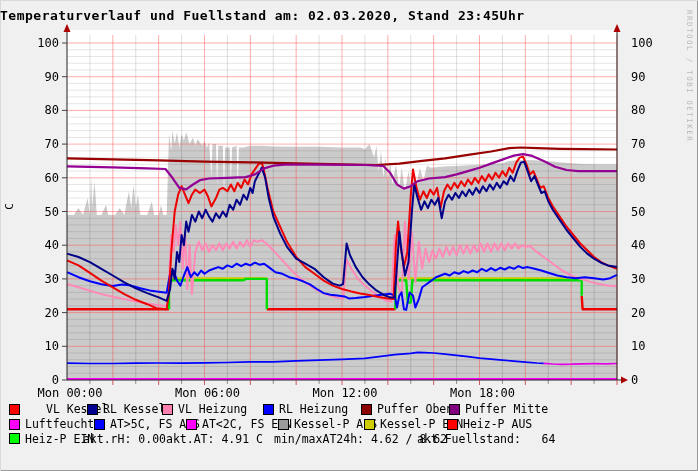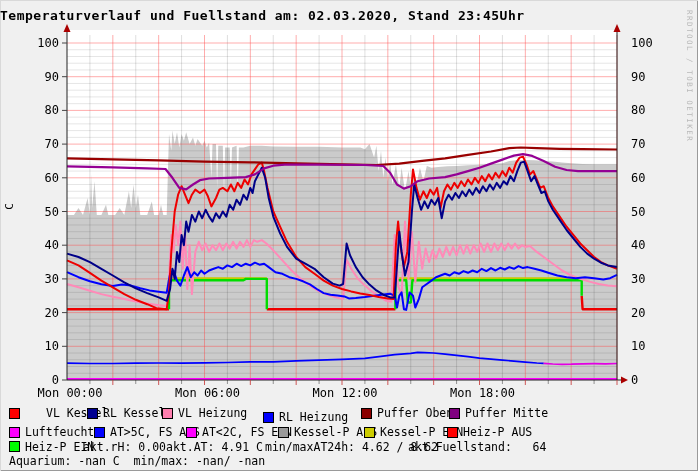--- a/index.html
+++ b/index.html
@@ -36,7 +36,7 @@
   .row-0 .legend-item:nth-child(1){width:78px;gap:21px;}
   .row-0 .legend-item:nth-child(2){width:75px;}
   .row-0 .legend-item:nth-child(3){width:101px;}
-  .row-0 .legend-item:nth-child(4){width:98px;margin-top:8px;}
+  .row-0 .legend-item:nth-child(4){width:98px;}
   .row-0 .legend-item:nth-child(5){width:88px;}
   .row-1 .legend-item:nth-child(1){width:85px;}
   .row-1 .legend-item:nth-child(2){width:92px;}

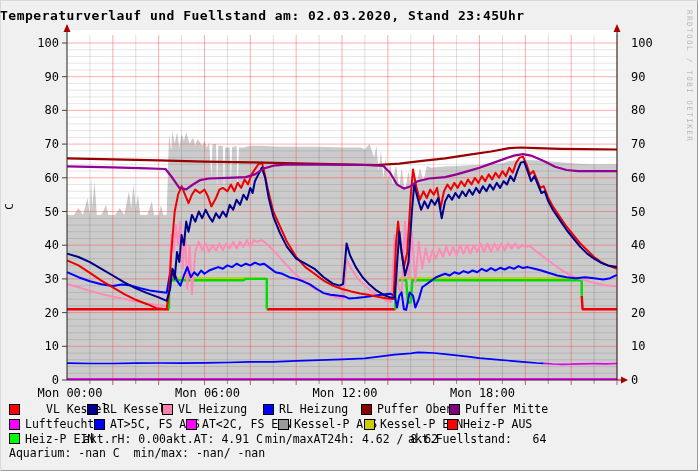--- a/index.html
+++ b/index.html
@@ -45,7 +45,7 @@
   .row-1 .legend-item:nth-child(5){width:83px;}
   .row-2 .legend-item:nth-child(1){width:78px;align-items:center;}
   .row-2 .legend-item:nth-child(2){width:79px;justify-content:flex-end;}
-  .row-2 .legend-item:nth-child(3){width:99px;}
+  .row-2 .legend-item:nth-child(3){width:108px;}
   .row-2 .legend-item:nth-child(4){width:143px;}
 </style>
 </head>

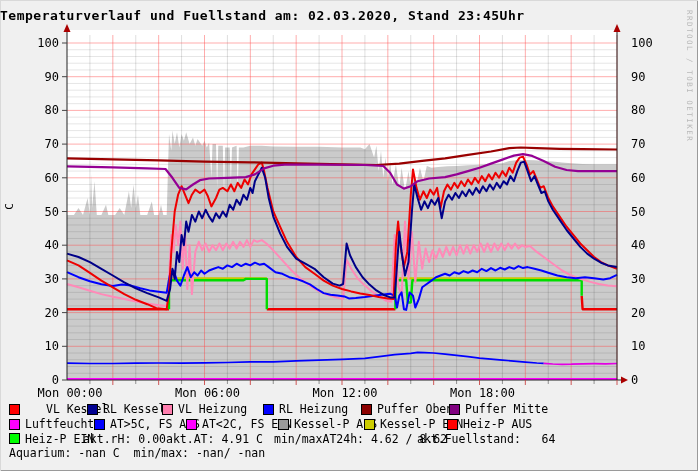--- a/index.html
+++ b/index.html
@@ -230,7 +230,6 @@
       <div class="legend-row row-0"><span class="legend-item"><span class="swatch" style="background: rgb(255, 0, 0);"></span><span>VL Kessel</span></span><span class="legend-item"><span class="swatch" style="background: rgb(0, 0, 144);"></span><span>RL Kessel</span></span><span class="legend-item"><span class="swatch" style="background: rgb(255, 127, 175);"></span><span>VL Heizung</span></span><span class="legend-item"><span class="swatch" style="background: rgb(0, 0, 255);"></span><span>RL Heizung</span></span><span class="legend-item"><span class="swatch" style="background: rgb(139, 0, 0);"></span><span>Puffer Oben</span></span><span class="legend-item"><span class="swatch" style="background: rgb(128, 0, 128);"></span><span>Puffer Mitte</span></span></div>
       <div class="legend-row row-1"><span class="legend-item"><span class="swatch" style="background: rgb(255, 0, 255);"></span><span>Luftfeuchte</span></span><span class="legend-item"><span class="swatch" style="background: rgb(0, 0, 255);"></span><span>AT&gt;5C, FS AUS</span></span><span class="legend-item"><span class="swatch" style="background: rgb(255, 0, 255);"></span><span>AT&lt;2C, FS EIN</span></span><span class="legend-item"><span class="swatch" style="background: rgb(154, 154, 154);"></span><span>Kessel-P AUS</span></span><span class="legend-item"><span class="swatch" style="background: rgb(204, 204, 0);"></span><span>Kessel-P EIN</span></span><span class="legend-item"><span class="swatch" style="background: rgb(255, 0, 0);"></span><span>Heiz-P AUS</span></span></div>
       <div class="legend-row row-2"><span class="legend-item"><span class="swatch" style="background: rgb(0, 255, 0);"></span><span>Heiz-P EIN</span></span><span class="legend-item"><span>akt.rH: 0.00</span></span><span class="legend-item"><span>akt.AT: 4.91 C</span></span><span class="legend-item"><span>min/maxAT24h: 4.62 / 8.62</span></span><span class="legend-item"><span>akt.Fuellstand:   64</span></span></div>
-      <div class="legend-row row-3"><span class="legend-item"><span>Aquarium: -nan C  min/max: -nan/ -nan</span></span></div>
     </div>
 </div>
──────────
The records above are to be transcribed exactly, with every picture left out.

#### [Result of this exercise]
--- a/index.html
+++ b/index.html
@@ -36,7 +36,7 @@
   .row-0 .legend-item:nth-child(1){width:78px;gap:21px;}
   .row-0 .legend-item:nth-child(2){width:75px;}
   .row-0 .legend-item:nth-child(3){width:101px;}
-  .row-0 .legend-item:nth-child(4){width:98px;margin-top:8px;}
+  .row-0 .legend-item:nth-child(4){width:98px;}
   .row-0 .legend-item:nth-child(5){width:88px;}
   .row-1 .legend-item:nth-child(1){width:85px;}
   .row-1 .legend-item:nth-child(2){width:92px;}

--- a/index.html
+++ b/index.html
@@ -45,7 +45,7 @@
   .row-1 .legend-item:nth-child(5){width:83px;}
   .row-2 .legend-item:nth-child(1){width:78px;align-items:center;}
   .row-2 .legend-item:nth-child(2){width:79px;justify-content:flex-end;}
-  .row-2 .legend-item:nth-child(3){width:99px;}
+  .row-2 .legend-item:nth-child(3){width:108px;}
   .row-2 .legend-item:nth-child(4){width:143px;}
 </style>
 </head>

--- a/index.html
+++ b/index.html
@@ -230,7 +230,6 @@
       <div class="legend-row row-0"><span class="legend-item"><span class="swatch" style="background: rgb(255, 0, 0);"></span><span>VL Kessel</span></span><span class="legend-item"><span class="swatch" style="background: rgb(0, 0, 144);"></span><span>RL Kessel</span></span><span class="legend-item"><span class="swatch" style="background: rgb(255, 127, 175);"></span><span>VL Heizung</span></span><span class="legend-item"><span class="swatch" style="background: rgb(0, 0, 255);"></span><span>RL Heizung</span></span><span class="legend-item"><span class="swatch" style="background: rgb(139, 0, 0);"></span><span>Puffer Oben</span></span><span class="legend-item"><span class="swatch" style="background: rgb(128, 0, 128);"></span><span>Puffer Mitte</span></span></div>
       <div class="legend-row row-1"><span class="legend-item"><span class="swatch" style="background: rgb(255, 0, 255);"></span><span>Luftfeuchte</span></span><span class="legend-item"><span class="swatch" style="background: rgb(0, 0, 255);"></span><span>AT&gt;5C, FS AUS</span></span><span class="legend-item"><span class="swatch" style="background: rgb(255, 0, 255);"></span><span>AT&lt;2C, FS EIN</span></span><span class="legend-item"><span class="swatch" style="background: rgb(154, 154, 154);"></span><span>Kessel-P AUS</span></span><span class="legend-item"><span class="swatch" style="background: rgb(204, 204, 0);"></span><span>Kessel-P EIN</span></span><span class="legend-item"><span class="swatch" style="background: rgb(255, 0, 0);"></span><span>Heiz-P AUS</span></span></div>
       <div class="legend-row row-2"><span class="legend-item"><span class="swatch" style="background: rgb(0, 255, 0);"></span><span>Heiz-P EIN</span></span><span class="legend-item"><span>akt.rH: 0.00</span></span><span class="legend-item"><span>akt.AT: 4.91 C</span></span><span class="legend-item"><span>min/maxAT24h: 4.62 / 8.62</span></span><span class="legend-item"><span>akt.Fuellstand:   64</span></span></div>
-      <div class="legend-row row-3"><span class="legend-item"><span>Aquarium: -nan C  min/max: -nan/ -nan</span></span></div>
     </div>
 </div>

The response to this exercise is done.